Hopping Into Your Glass

“I want you to bring me a souvenir from Australia,” A friend requested.

“It has to be small and inexpensive.”

“Something tacky would be good.”

“That’s right, something tacky, small, and inexpensive.”

A bright orange, flexible silicon, ice cube and baking mold shouted, “Take me home.”

“Fun for children, and the whole family. Withstood temperature extremes.”

“Kangaroo ice cubes hopped, right into your glass!”

My friend was pleased with his souvenir from the land “down under.”

–www.pinterest.com–

First Impressions

Aussies were friendly. Fascinated by American accents–especially Southern dialects. My wife has a mild Southern accent.  Victoria had a varied topographical mixture–flatland, rolling hills and valleys, mountains, seacoast. The Mornington Peninsula, where our daughter resides, reminded me of Southern California.  Ballarat, a gold rush town, the Grampian mountains, reminded me of scenes from the American West.

Had the route from Melbourne airport memorized.  Or so, I thought.  The last freeway change threw me off course.  I wanted the M11 Mornington Peninsular Freeway.  I took the Frankston freeway instead, which soon ran out.  Who knew, the proper exit was to a place called Portsea?  My response, during the heat of battle, “I’m not going to any unfamiliar destination.”  Those words came back to haunt me.  In retrospect, those were a lot of letters to squeeze on one highway sign.

My spouse and co-pilot didn’t hesitate to remind of speed limits at every opportunity.  “Speed limit’s 100 KPH, not 110.”  “Yes Dear, I’m doing the best I can.”  It was even more difficult to drive 80KPH.  Australia used speed enforcement cameras.  Highway tolls were automatically assigned from cameras on overpasses.

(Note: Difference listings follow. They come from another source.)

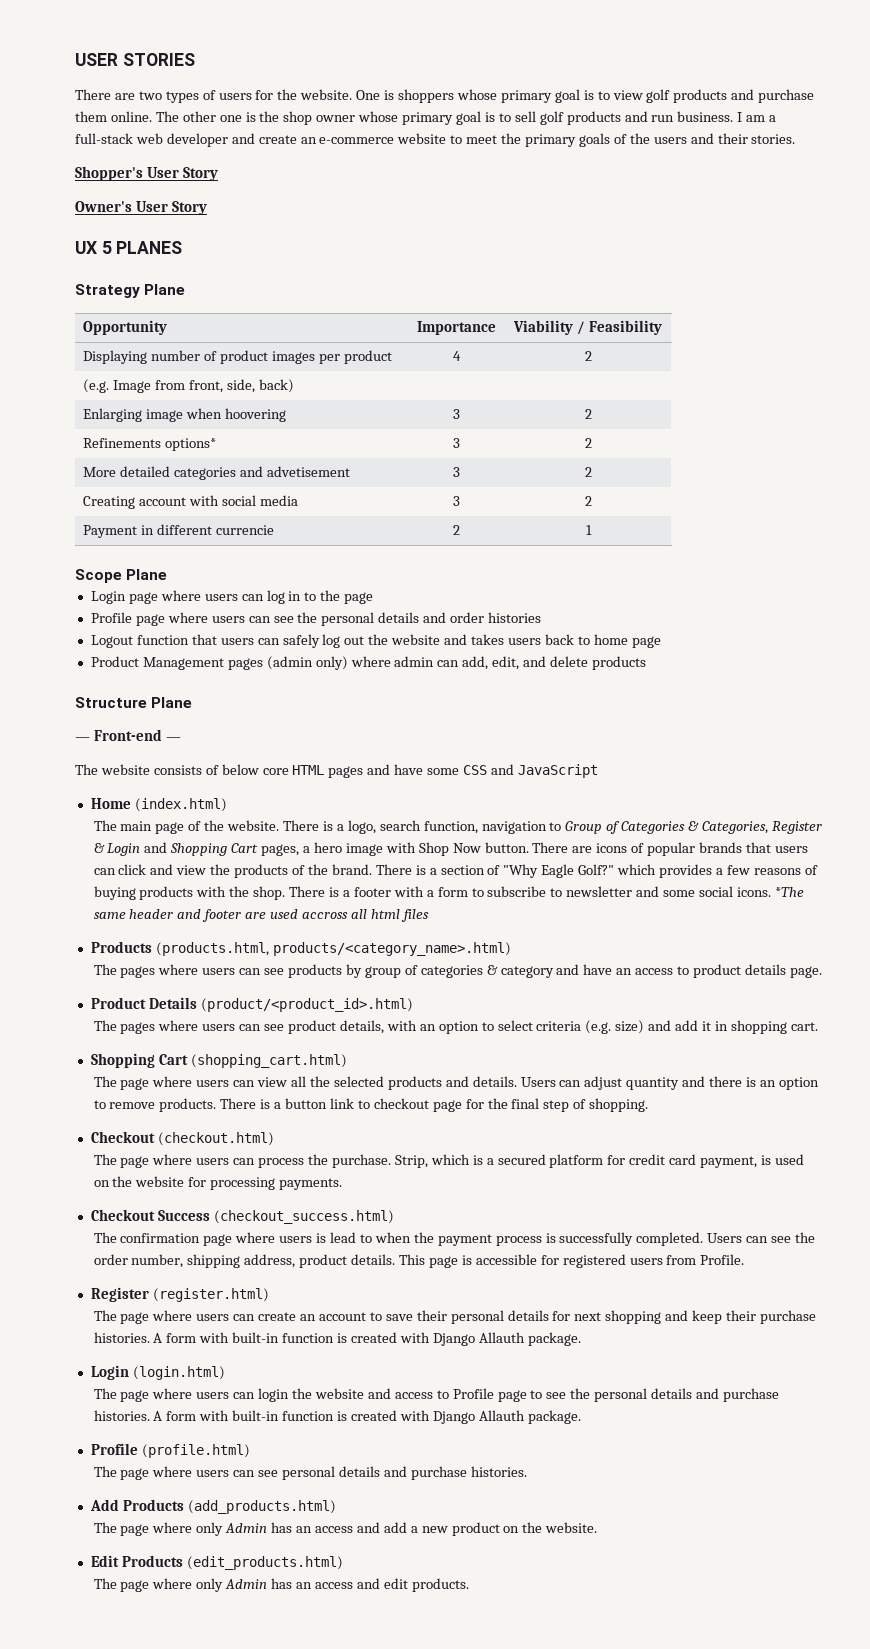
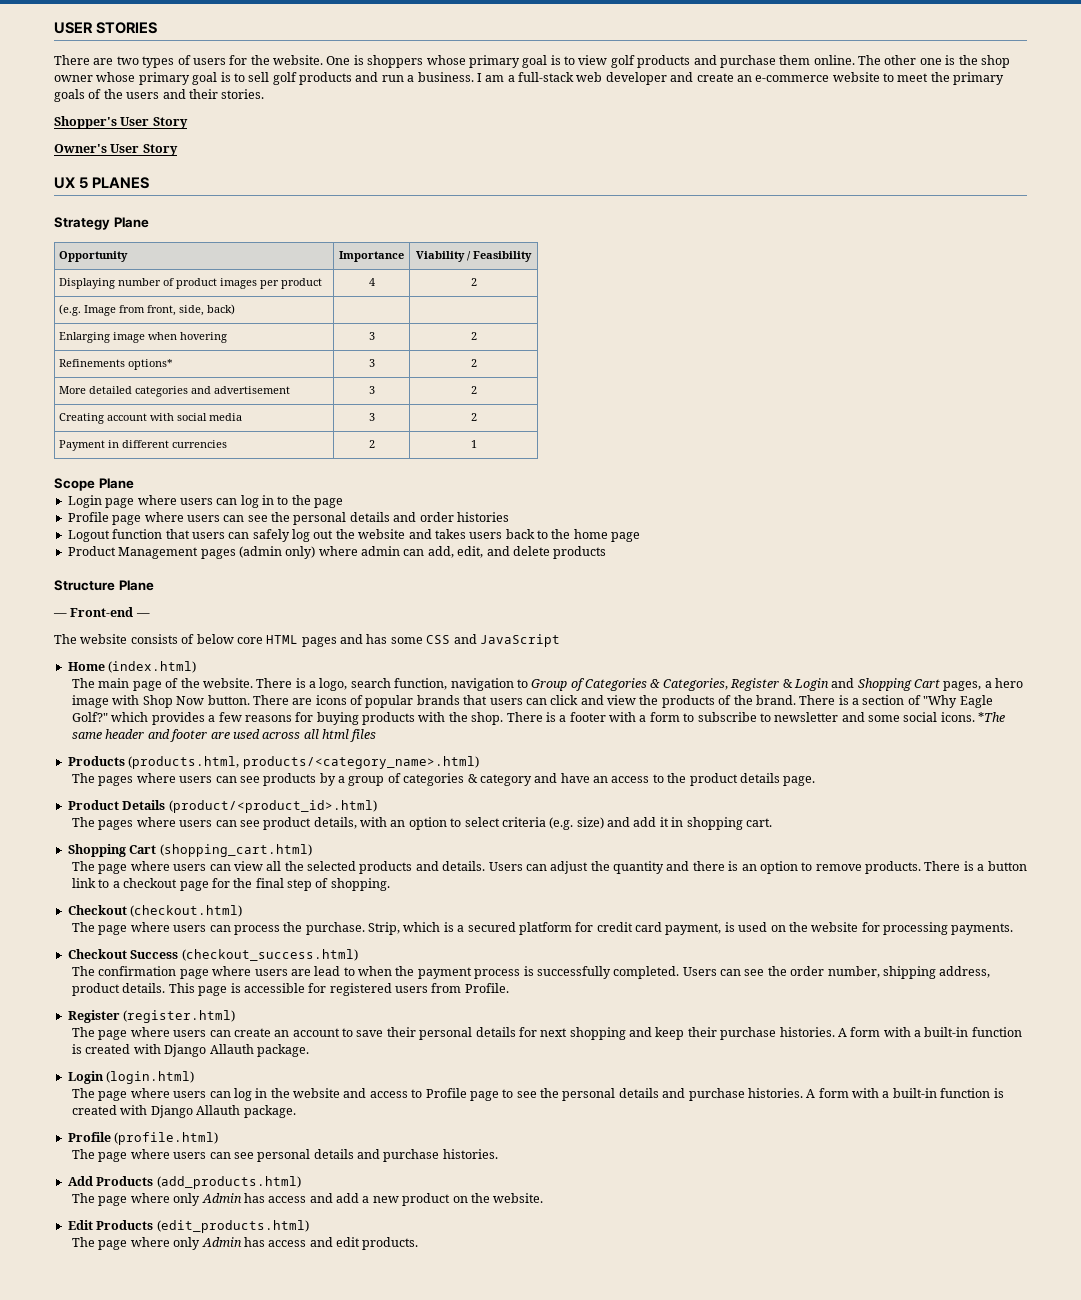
(675, 118) none -> [407,75,415,82] a
[224,408,286,422] hoovering -> [180,332,228,343] hovering
[266,466,350,477] advetisement -> [214,386,291,394] advertisement
[215,525,274,535] currencie -> [172,440,228,448] currencies
(590, 640) none -> [551,529,571,539] the
[394,764,424,775] have -> [366,634,388,644] has
[804,865,818,875] of -> [295,712,314,722] for
[302,912,349,919] accross -> [262,732,301,739] across
(362, 971) none -> [338,776,346,783] a
(690, 970) none -> [667,773,687,783] the
(623, 1083) none -> [590,861,610,871] the
(370, 1104) none -> [112,881,120,888] a
[316,1233,327,1243] is -> [290,969,311,976] are
(230, 1337) none -> [914,1030,922,1037] a
[258,1388,290,1402] login -> [233,1088,268,1101] log in
(230, 1415) none -> [882,1091,890,1098] a
[296,1526,313,1533] an -> (265, 1198) none
[296,1582,313,1589] an -> (265, 1242) none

Before getting completely lost, I asked a friendly Australian chap shopping at a petrol station/convenience store for help with directions.  He stayed just ahead of us as we departed, pointed out a right turn at the third roundabout–which led to the esplanade and our destination.  My spouse amused, because my jacket, previously secured to my waist, dangled behind like a dragon’s tail.  That day my entertainment skills exceeded my sense of direction.

As time went on, got lost a few more times–even with GPS.  Misguided, looking for a winery, took the worst washboard dirt road I’ve ever experienced.  Amazingly, the rental car remained intact.  Aussies were always helpful–even a surfer dude visiting from Adelaide.

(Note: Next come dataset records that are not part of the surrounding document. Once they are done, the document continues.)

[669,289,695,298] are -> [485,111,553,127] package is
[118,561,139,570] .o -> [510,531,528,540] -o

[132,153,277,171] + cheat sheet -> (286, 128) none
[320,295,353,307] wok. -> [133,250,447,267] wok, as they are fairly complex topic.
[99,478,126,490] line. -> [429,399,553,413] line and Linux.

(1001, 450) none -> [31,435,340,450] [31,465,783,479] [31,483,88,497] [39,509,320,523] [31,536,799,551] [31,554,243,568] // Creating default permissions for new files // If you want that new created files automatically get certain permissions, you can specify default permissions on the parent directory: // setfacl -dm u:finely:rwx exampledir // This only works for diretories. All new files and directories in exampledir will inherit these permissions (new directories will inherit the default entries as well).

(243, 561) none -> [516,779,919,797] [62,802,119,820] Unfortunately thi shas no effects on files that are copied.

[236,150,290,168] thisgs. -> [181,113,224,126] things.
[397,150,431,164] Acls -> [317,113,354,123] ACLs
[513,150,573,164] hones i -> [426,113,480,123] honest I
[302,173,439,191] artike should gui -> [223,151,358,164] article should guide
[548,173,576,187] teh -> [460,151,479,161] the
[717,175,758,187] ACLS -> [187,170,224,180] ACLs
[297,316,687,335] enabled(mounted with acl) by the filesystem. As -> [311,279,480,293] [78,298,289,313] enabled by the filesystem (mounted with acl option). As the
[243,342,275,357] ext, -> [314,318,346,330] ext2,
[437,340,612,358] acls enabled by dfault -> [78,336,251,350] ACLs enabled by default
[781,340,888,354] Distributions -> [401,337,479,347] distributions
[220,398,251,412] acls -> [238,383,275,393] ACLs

Directional signaling with the windshield wipers, as the controls were reversed and unfamiliar, happened several times.  Somthing I had to unlearn upon my return stateside.  A two-day drive along the beautiful Great Ocean Road, cemented left-side driving techniques. I learned to look right, then left at intersections.

Talking the talk: Aussies liked abbreviations–McDonalds fast-food restaurants christened, “Mackers.”  The Aussie Woolworths giant food chain, shortened to “Woolies.”  Trade workers were,”tradies.”  Truck drivers, “truckies.”  Special occasions/events, “speckies.”  Heard G’Day and G’Day Mate frequently.

It began with the Qantas flight out, when I misheard the flight attendant announce breakfast choices.  “Eggs are free,” instead of what she meant–“Eggs or fruit?”  Of course, I opted for eggs, since they were free.  Incidentally, Aussies shortened breakfast to “brekky” or “brekkers.”

 

 

Exploring New Surroundings

What would it be like to reside in Australia?

There would be some major differences. It’s the Southern Hemisphere, seasons are reversed.

How long would it take to adjust to the time difference? Twenty-seven hours ahead of central daylight time.

Driving on the left, I could handle, with concentration.

I’ve always wanted to visit Australia. Another place on my wish list is Alaska.  Perhaps some day these visits will happen?

Anything’s possible.  Never thought I’d make it to Hawaii, either.